I think that Visual Studio is the best IDE ever and was very happy when I first heard that the Express editions wil be free. But with such crappy practices from Microsoft, it might slowly lose its charm thanks to restrictions on developers. What will Microsoft do next? Not let people use VS to make apps that are similar to Microsoft Apps? Who will use VS then?

My work involves (mostly) web development using mostly non-Microsoft technologies and IE is my worst nightmare.  I just don’t understand how a company with the resources of Microsoft consistently makes the worst browser of the lot.  Firefox, Safari, Opera, Chrome and the rest of the laundry list of browsers are all faster, more standards compliant and better to develop for than IE. For most good web developers, web applications are developed in two steps.
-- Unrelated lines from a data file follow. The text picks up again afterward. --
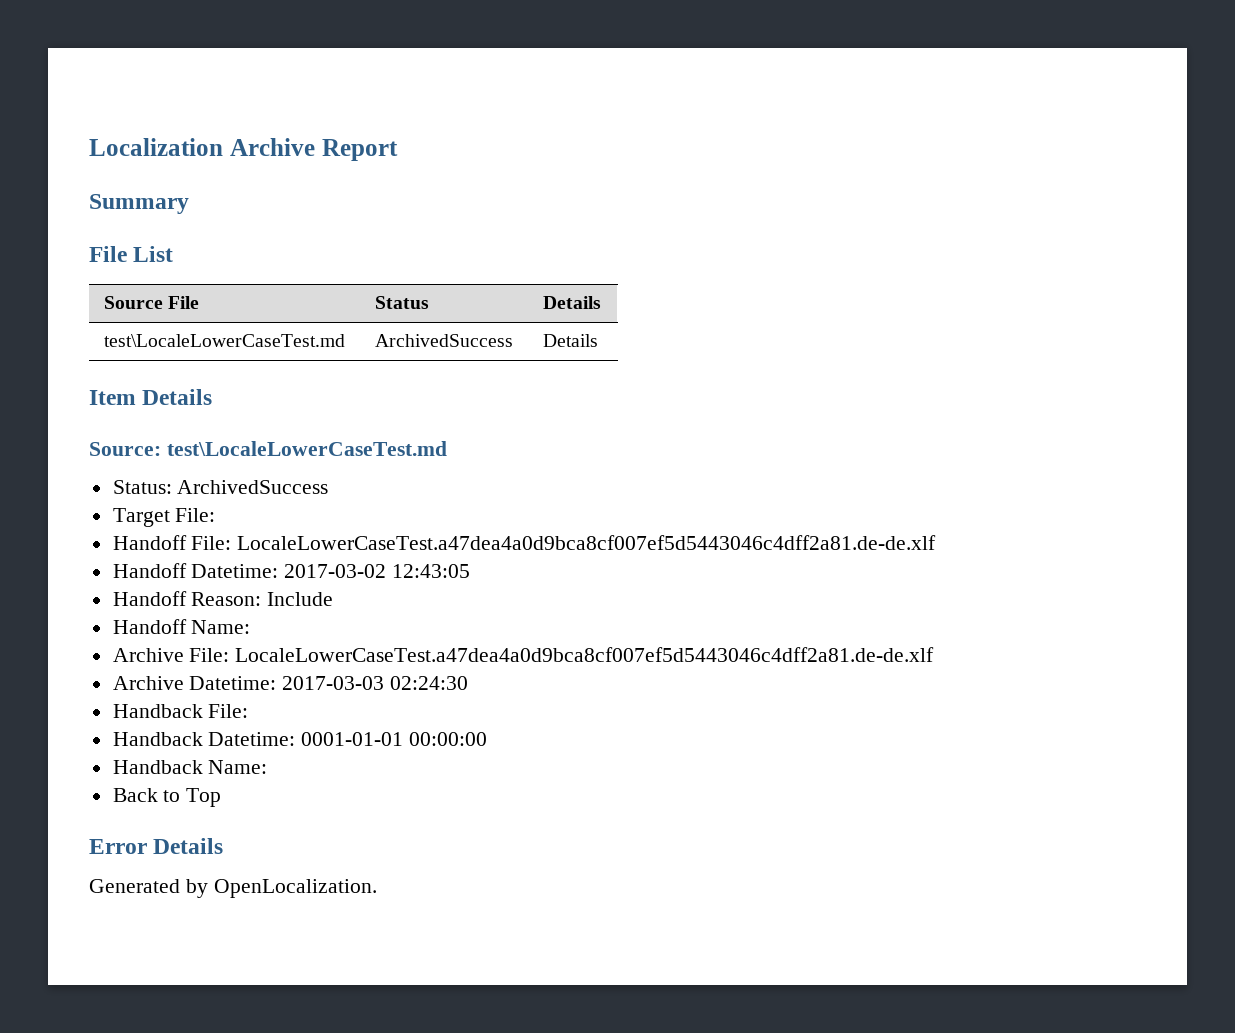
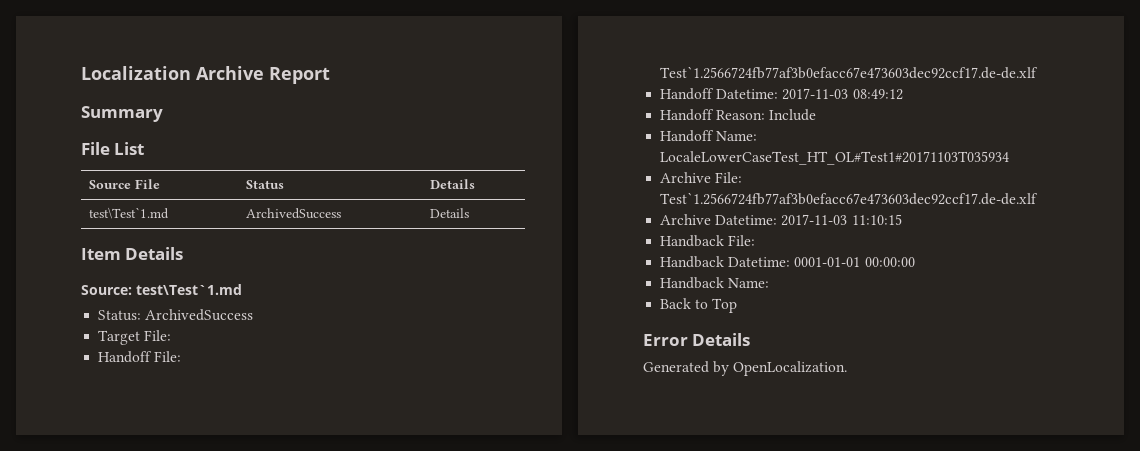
[103,334,345,347] test\LocaleLowerCaseTest.md -> [88,207,169,219] test\Test`1.md
[166,441,447,456] test\LocaleLowerCaseTest.md -> [136,284,242,295] test\Test`1.md
[237,535,937,550] LocaleLowerCaseTest.a47dea4a0d9bca8cf007ef5d5443046c4dff2a81.de-de.xlf -> [660,66,1039,79] Test`1.2566724fb77af3b0efacc67e473603dec92ccf17.de-de.xlf
[284,564,471,578] 2017-03-02 12:43:05 -> [782,88,903,100] 2017-11-03 08:49:12
(251, 627) none -> [660,151,1010,165] LocaleLowerCaseTest_HT_OL#Test1#20171103T035934
[235,647,935,662] LocaleLowerCaseTest.a47dea4a0d9bca8cf007ef5d5443046c4dff2a81.de-de.xlf -> [660,192,1039,205] Test`1.2566724fb77af3b0efacc67e473603dec92ccf17.de-de.xlf
[282,676,469,690] 2017-03-03 02:24:30 -> [781,214,902,226] 2017-11-03 11:10:15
First steps involve making a site that works in other browsers (if it works in one, it generally works in all the others). The second step involves adding hacks to make the site work in IE because that is the only browser that doesn’t behave well.

In the last few years, Microsoft has done many things (non development related) wrong too:

  1. Released Vista before it was ready
  2. Released Win7 (which is nice based on my first impression of an install in a virtual machine) faster giving the impression that skipping Vista is the wise thing to do
  3. Corrupted ISO with the whole OOXML standard scandal. Also released badly broken OOO support in Office.

Every year someone or the other claims that it is the year of the Linux desktop. If Microsoft continues down this path of self destruction, maybe one day it will be as the Linuxes all improve each year in significant ways that are not all related to eye-candy.  The only software that Microsoft makes that don’t have worthy alternatives are the Office Suite and Exchange. And people make so many Windows apps because Windows is easy to develop for. I don’t understand why MS wants to throw a wrench in its own machinery. But hey, what do I know?

Something interesting for those of you who are still sticking to XP like me – Seven Remix XP

Anyway, the moral of the story – I’m not buying Microsoft stock anytime soon.